======== Exercise data
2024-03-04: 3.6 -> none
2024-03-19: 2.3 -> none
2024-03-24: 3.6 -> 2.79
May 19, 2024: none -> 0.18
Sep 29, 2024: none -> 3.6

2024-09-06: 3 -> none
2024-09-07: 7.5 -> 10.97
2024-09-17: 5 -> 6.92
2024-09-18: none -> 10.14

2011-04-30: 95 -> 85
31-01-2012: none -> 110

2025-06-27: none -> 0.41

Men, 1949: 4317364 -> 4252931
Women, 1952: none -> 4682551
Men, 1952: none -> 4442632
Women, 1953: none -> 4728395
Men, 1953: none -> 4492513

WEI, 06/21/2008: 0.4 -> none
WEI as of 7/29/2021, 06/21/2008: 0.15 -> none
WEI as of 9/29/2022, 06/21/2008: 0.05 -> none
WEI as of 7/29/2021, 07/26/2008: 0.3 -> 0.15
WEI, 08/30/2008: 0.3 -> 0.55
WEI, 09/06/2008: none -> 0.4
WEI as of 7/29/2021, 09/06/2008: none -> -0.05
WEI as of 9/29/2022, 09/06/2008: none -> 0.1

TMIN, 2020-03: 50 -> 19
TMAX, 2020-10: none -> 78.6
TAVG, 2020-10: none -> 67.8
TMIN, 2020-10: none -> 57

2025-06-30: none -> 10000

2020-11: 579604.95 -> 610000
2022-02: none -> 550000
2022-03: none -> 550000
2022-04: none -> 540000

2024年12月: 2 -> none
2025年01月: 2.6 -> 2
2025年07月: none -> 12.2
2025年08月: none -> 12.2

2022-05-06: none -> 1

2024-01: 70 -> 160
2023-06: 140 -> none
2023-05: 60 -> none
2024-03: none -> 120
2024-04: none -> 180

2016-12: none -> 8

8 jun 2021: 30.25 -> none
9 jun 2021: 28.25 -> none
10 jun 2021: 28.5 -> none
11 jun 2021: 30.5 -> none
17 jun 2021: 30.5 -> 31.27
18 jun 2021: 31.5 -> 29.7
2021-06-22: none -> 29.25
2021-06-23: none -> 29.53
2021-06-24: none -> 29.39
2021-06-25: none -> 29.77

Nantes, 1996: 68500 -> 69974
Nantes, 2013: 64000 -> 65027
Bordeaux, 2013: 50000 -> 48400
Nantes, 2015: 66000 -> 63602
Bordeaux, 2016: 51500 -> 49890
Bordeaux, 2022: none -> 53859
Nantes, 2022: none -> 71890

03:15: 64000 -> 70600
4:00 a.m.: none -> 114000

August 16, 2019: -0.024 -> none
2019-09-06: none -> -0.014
================
**Instructions to follow:**
A single number is needed: the count of lines in the records that include "Bordeaux".

**Answer for this exercise:**
3